Il clima temperato, i territori montani e collinari, hanno creato le condizioni giuste anche per lo sviluppo dell’olivocultura e della viticultura.
Per quanto riguarda gli oli, sono diversi gli extravergini di alta qualità provenienti da varie cultivar, tanto da poter soddisfare qualsiasi esigenza. L’olio Extravergine di Oliva ciociaro, ha colori che vanno dal verde fino al giallo ambrato, con un profumo fruttato, dal leggero fino ad arrivare ad un sapore con una punta media di gusto amaro e piccante. E’ in corso l’istanza di riconoscimento della DOP.

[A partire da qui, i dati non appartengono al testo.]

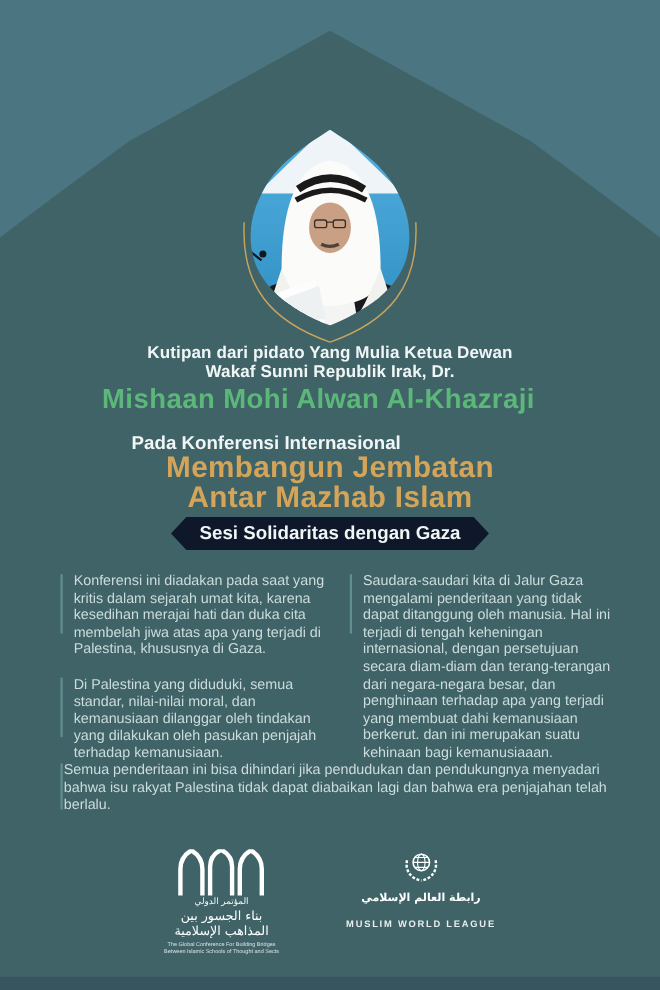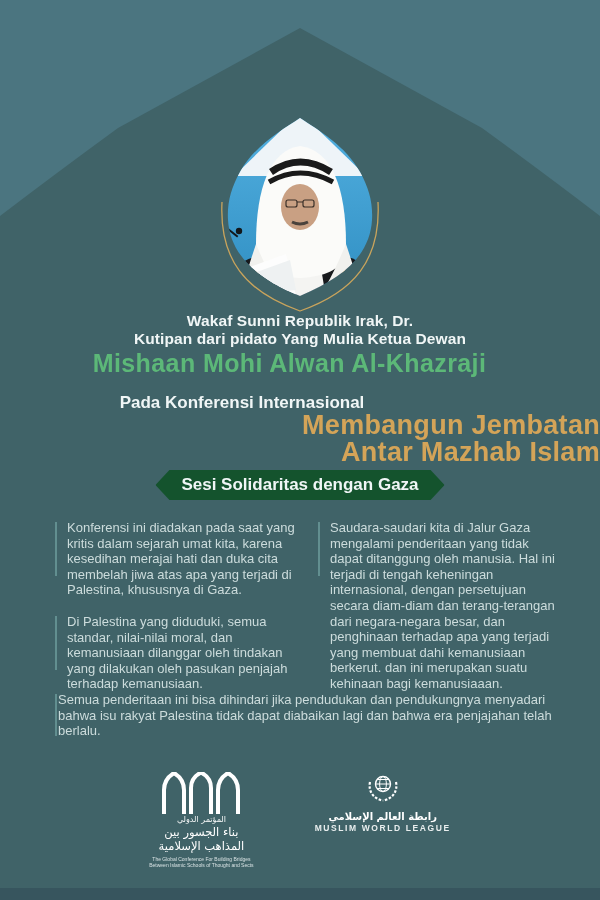"Wakaf Sunni Republik Irak, Dr." div { order: before "Kutipan dari pidato Yang Mulia" -> after "Kutipan dari pidato Yang Mulia" }
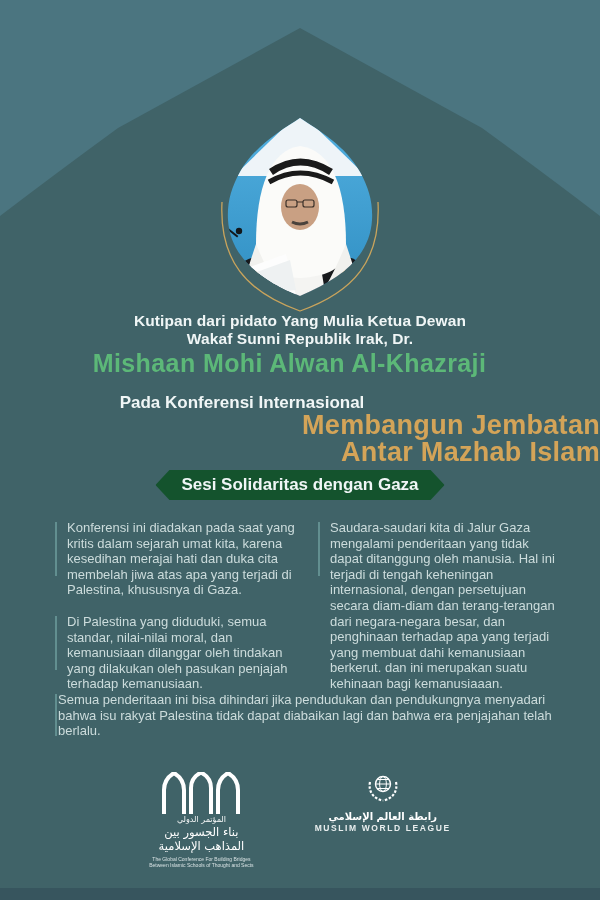"Membangun Jembatan" .conf-title { text-align: right -> center }
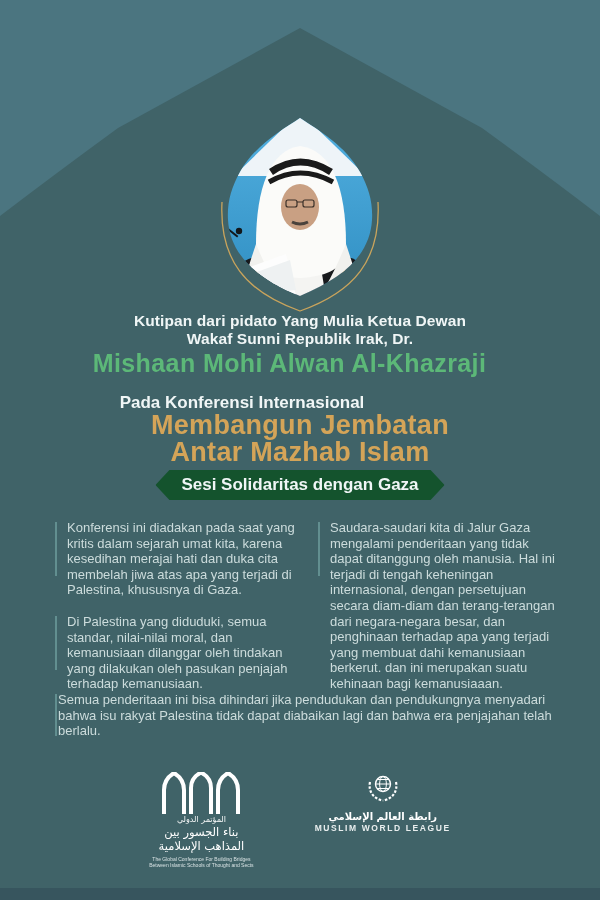"Sesi Solidaritas dengan Gaza" .badge { background: #14532d -> #0f172a }
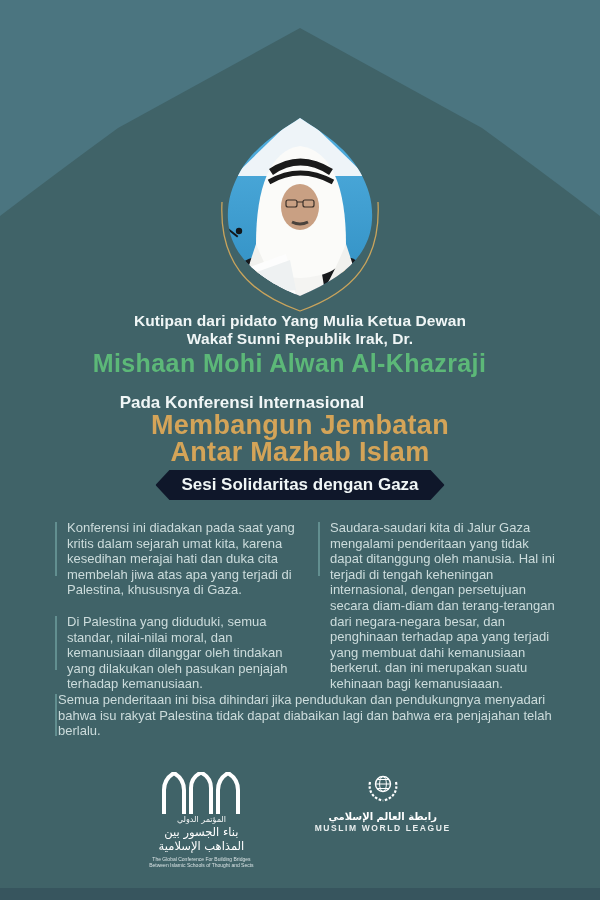"MUSLIM WORLD LEAGUE" .mwl-logo .en-name { margin-top: 0 -> 12px }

Tra i vini, oltre a tanti ottimi locali, degno di onore è il Cesanese di Piglio, prodotto nei comuni di Acuto, Anagni, Paliano, Piglio e Serrone, che ha avuto il riconoscimento DOCG (Denominazione di Origine Controllata e Garantita); il Passerina del Frusinate, vino bianco con riconoscimento IGT, il Cabernet Atina DOC, prodotto nella valle di Comino e le colline circostanti.
Di dolci tipici ve ne sono diversi. Alcuni affondano le radici nella pasticceria napoletana. Tra questi i torroni in pasta reale, di Alvito: pasta di mandorle, oggi arricchita da pinoli, chicchi di caffè o nocciole, ricoperta di cioccolato fondente, un altro prodotto con riconoscimento P.A.T. Tra i tradizionali “caserecci” la torta dolce di ricotta, una sfoglia ripiena di ricotta amalgamata a liquore, uova e cioccolata fondente; il panpepato, tipico del periodo natalizio a base di frutta secca e miele; la ciambella di Sora; gli amaretti di Guarcino, le ciambelline al vino, all’anice, tipiche di tutto il Lazio, i susamelli, e tanti altri che speriamo presto di pubblicare su Lazio Gourmand.
E parlando di sapori dolci, da ricordare anche la produzione di miele, di particolare pregio soprattutto quelli di acacia, di castagno,il millefiori, e di bosco. Nelle aree boschive e collinari ci sono innumerevoli alveari e oltre al miele è in espansione anche la produzione che deriva dall’apicultura: propoli, pappa reale, integratori alimentari e cosmetici.